-- WORK REQUEST --
Look through the lines below for the word "health", and copy every line that has it.

————————

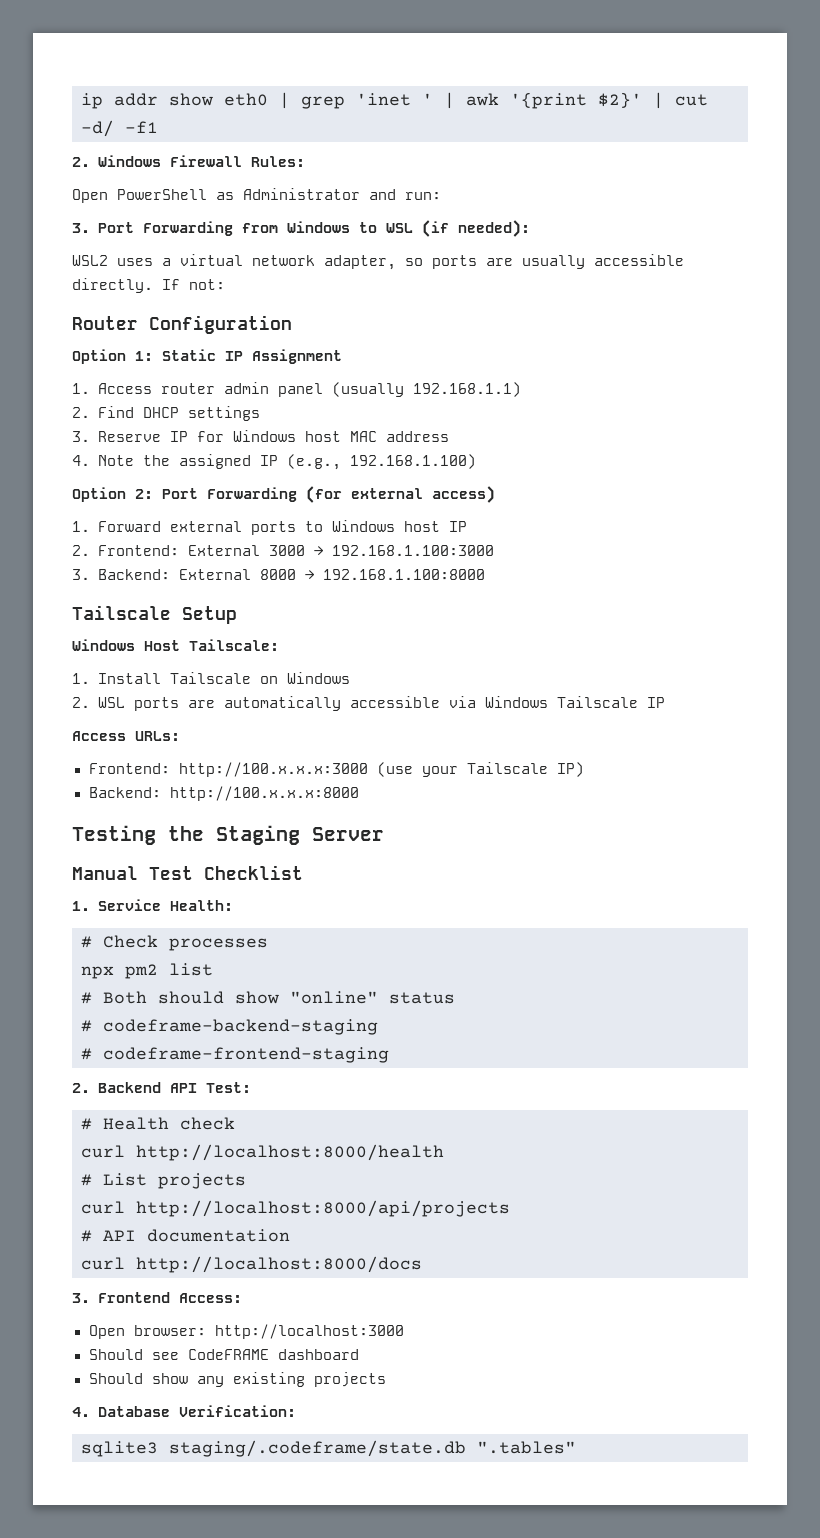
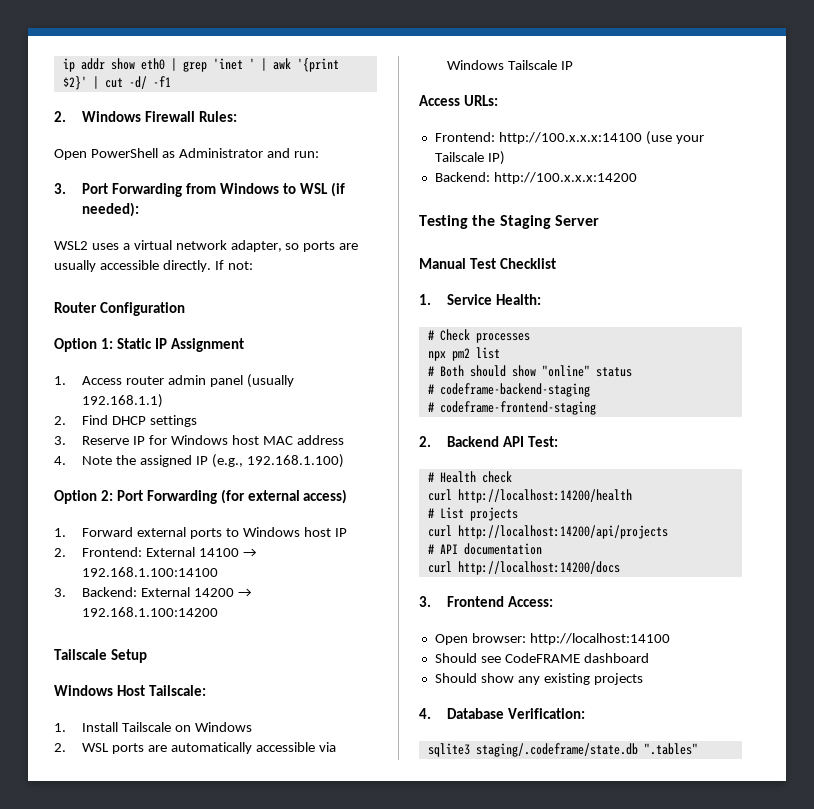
- 2. Frontend: External 3000 → 192.168.1.100:3000
+ 2. Frontend: External 14100 → 192.168.1.100:14100
- 3. Backend: External 8000 → 192.168.1.100:8000
+ 3. Backend: External 14200 → 192.168.1.100:14200
- Frontend: http://100.x.x.x:3000 (use your Tailscale IP)
+ Frontend: http://100.x.x.x:14100 (use your Tailscale IP)
- Backend: http://100.x.x.x:8000
+ Backend: http://100.x.x.x:14200
- curl http://localhost:8000/health
+ curl http://localhost:14200/health
- curl http://localhost:8000/api/projects
+ curl http://localhost:14200/api/projects
- curl http://localhost:8000/docs
+ curl http://localhost:14200/docs
- Open browser: http://localhost:3000
+ Open browser: http://localhost:14100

————————

-- RESULT FOR THIS EXERCISE --
- curl http://localhost:8000/health
+ curl http://localhost:14200/health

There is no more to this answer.